/---
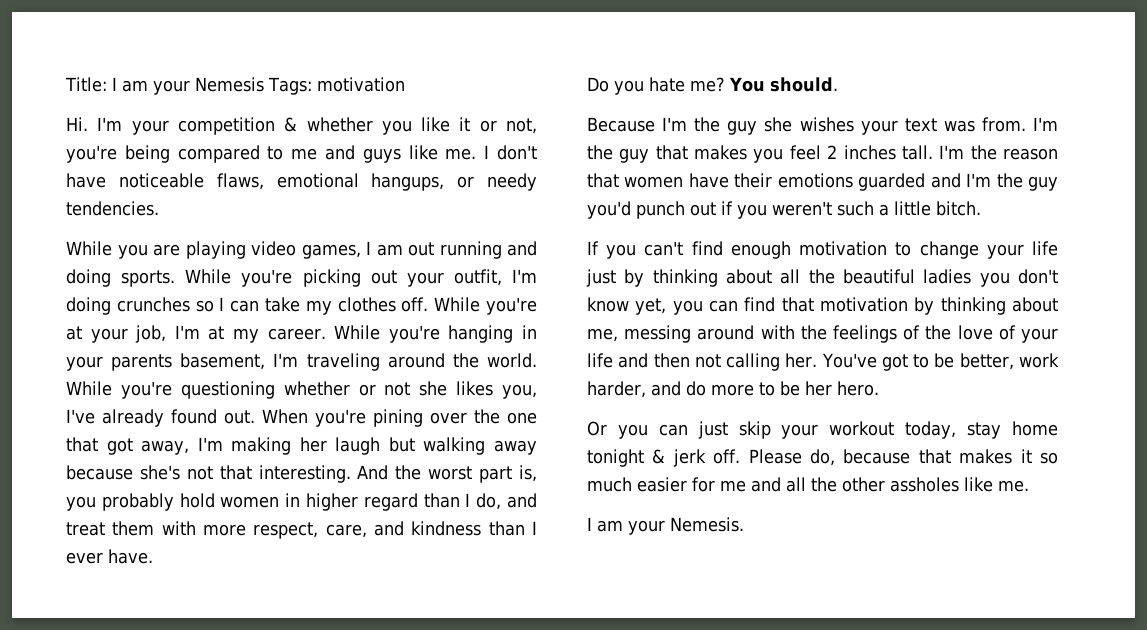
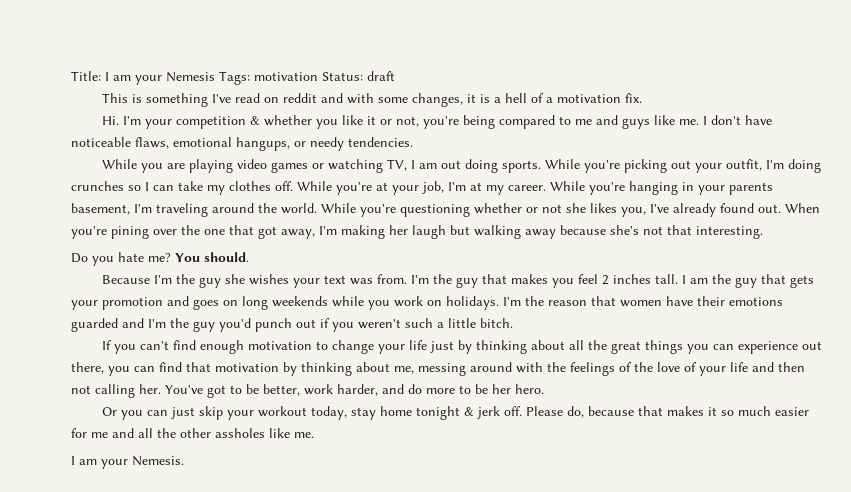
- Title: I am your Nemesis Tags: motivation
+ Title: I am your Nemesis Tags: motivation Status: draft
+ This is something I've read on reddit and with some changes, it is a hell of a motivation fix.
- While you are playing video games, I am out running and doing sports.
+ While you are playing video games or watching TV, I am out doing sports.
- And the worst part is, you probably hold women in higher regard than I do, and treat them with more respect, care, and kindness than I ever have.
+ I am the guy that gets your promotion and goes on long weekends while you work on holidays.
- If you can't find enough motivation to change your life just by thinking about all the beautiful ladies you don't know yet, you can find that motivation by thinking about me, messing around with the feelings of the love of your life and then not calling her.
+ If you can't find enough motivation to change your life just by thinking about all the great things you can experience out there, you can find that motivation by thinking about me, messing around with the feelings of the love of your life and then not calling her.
\---
§ What you will do
Each line above should be returned exactly as written, apart from any pictures.

§ Solution to this task
- Title: I am your Nemesis Tags: motivation
+ Title: I am your Nemesis Tags: motivation Status: draft
+ This is something I've read on reddit and with some changes, it is a hell of a motivation fix.
- While you are playing video games, I am out running and doing sports.
+ While you are playing video games or watching TV, I am out doing sports.
- And the worst part is, you probably hold women in higher regard than I do, and treat them with more respect, care, and kindness than I ever have.
+ I am the guy that gets your promotion and goes on long weekends while you work on holidays.
- If you can't find enough motivation to change your life just by thinking about all the beautiful ladies you don't know yet, you can find that motivation by thinking about me, messing around with the feelings of the love of your life and then not calling her.
+ If you can't find enough motivation to change your life just by thinking about all the great things you can experience out there, you can find that motivation by thinking about me, messing around with the feelings of the love of your life and then not calling her.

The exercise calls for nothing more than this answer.